That the straight white cis men who make up the bulk of the Republican Party, and the straight white cis women who serve as the bulk of that party’s handmaidens, believe this notion to be true—and that, moreover, the belief that some humans are superior to other humans has defined not just the GOP but all of American society since the nation’s founding—doesn’t change the fact that the belief is untethered from reality.

I’m not talking about the fact that no class of people is inherently superior to any other class of people, though that’s certainly true. I’m not even talking about the violence and dehumanization necessary to prop up such a worldview, which rather calls into question its actuality. No, I’m talking about the fact that even if you believe your power invests you with the capacity to control other people, even if you pass laws or kill people to prove it—you don’t. Yet we all suffer because of the GOP’s insistence on cosplaying as wizards.

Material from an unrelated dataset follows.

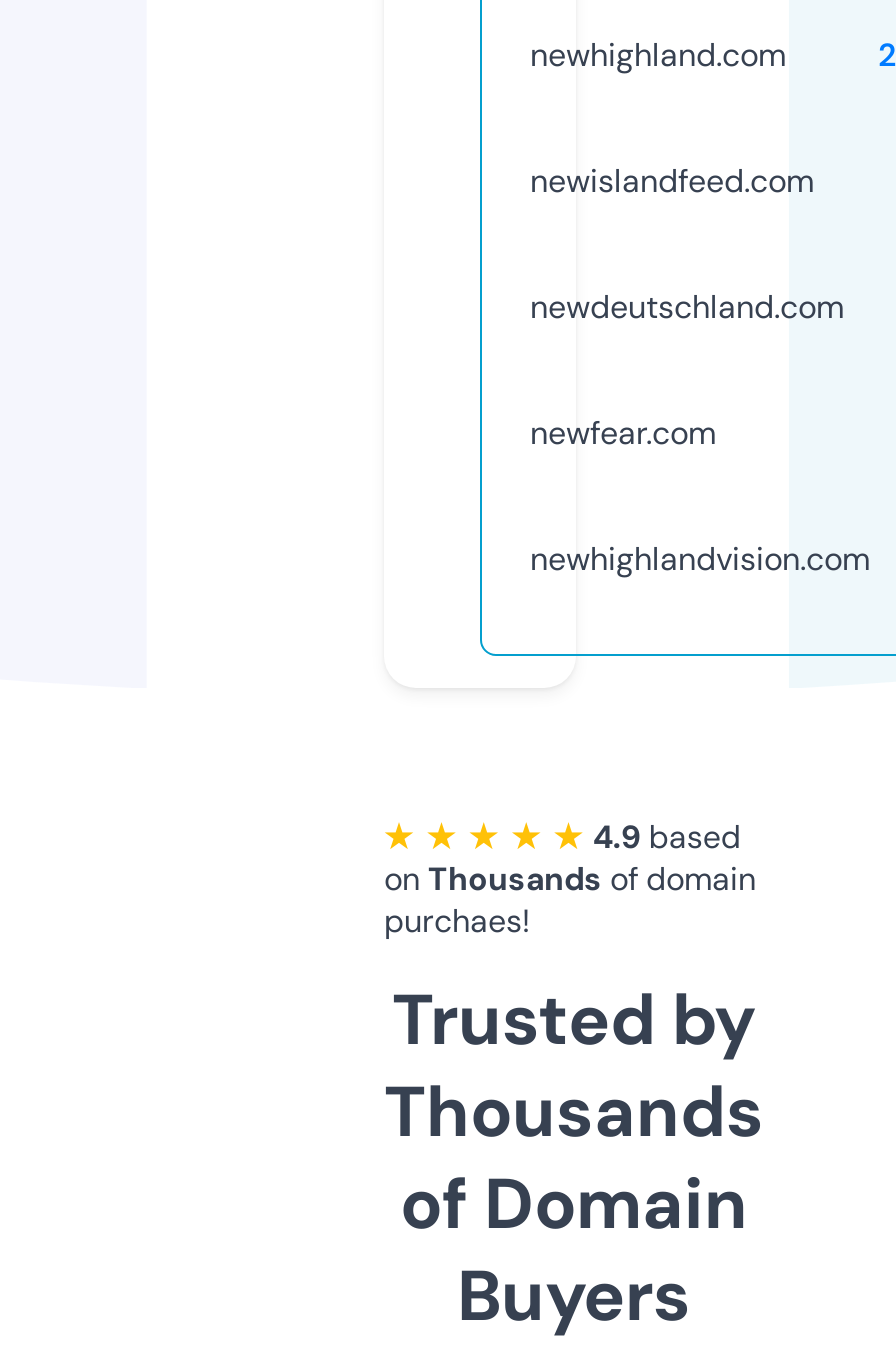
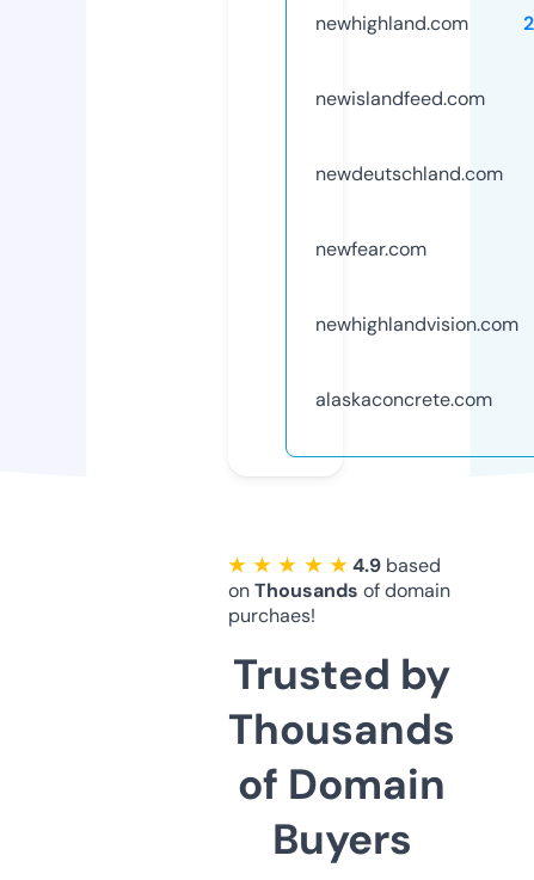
none -> [315,387,492,412] alaskaconcrete.com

Conservatives like to present themselves as clear-eyed realists—smart enough to know money doesn’t grow on trees and grown enough to lay down the law—their various cruelties and acts of self-service framed as toughness and grit. Spiking budget proposals that would feed hungry children isn’t unmitigated evil—it’s a good way to teach the kids and their parents a lesson. Endlessly increasing police budgets isn’t frittering away taxpayer funds to militarize the forces paid to serve and protect those very taxpayers—you just don’t understand how dangerous the world is. That the pockets of so many conservatives are lined with the profits that accrue from punishing the poor and arming the police is none of your concern.

Meanwhile, of course, liberals are framed as dreamers, idealists, hippies, and bleeding hearts. We call for universal pre-K and an end to student debt; the realists sternly insist such luxuries are beyond the nation’s grasp. We fight for greater justice and equity; the realists inform us confidently that justice looks like mass incarceration, and equity like women earning 54-90 cents for every dollar made by a white man. Meanwhile the hippies are called upon to explain where on earth we’re going to find money for more housing assistance, even as the realists need never justify their spending on prisons or wars.

All this not least because ideologies of supremacy exist in a universe of binaries, with little room for nuance, imperfection, or variety. There are only rules and sides, and if you break or choose the wrong one, welp, you reap what you sow.

Which is frankly remarkable, because the universe keeps proving conservatives wrong—and yet they remain doggedly unwilling to prepare for or even acknowledge error and/or ill-fortune, despite not just the lessons of history but the simple and abiding truth that all humans, everywhere, will both fail and be failed.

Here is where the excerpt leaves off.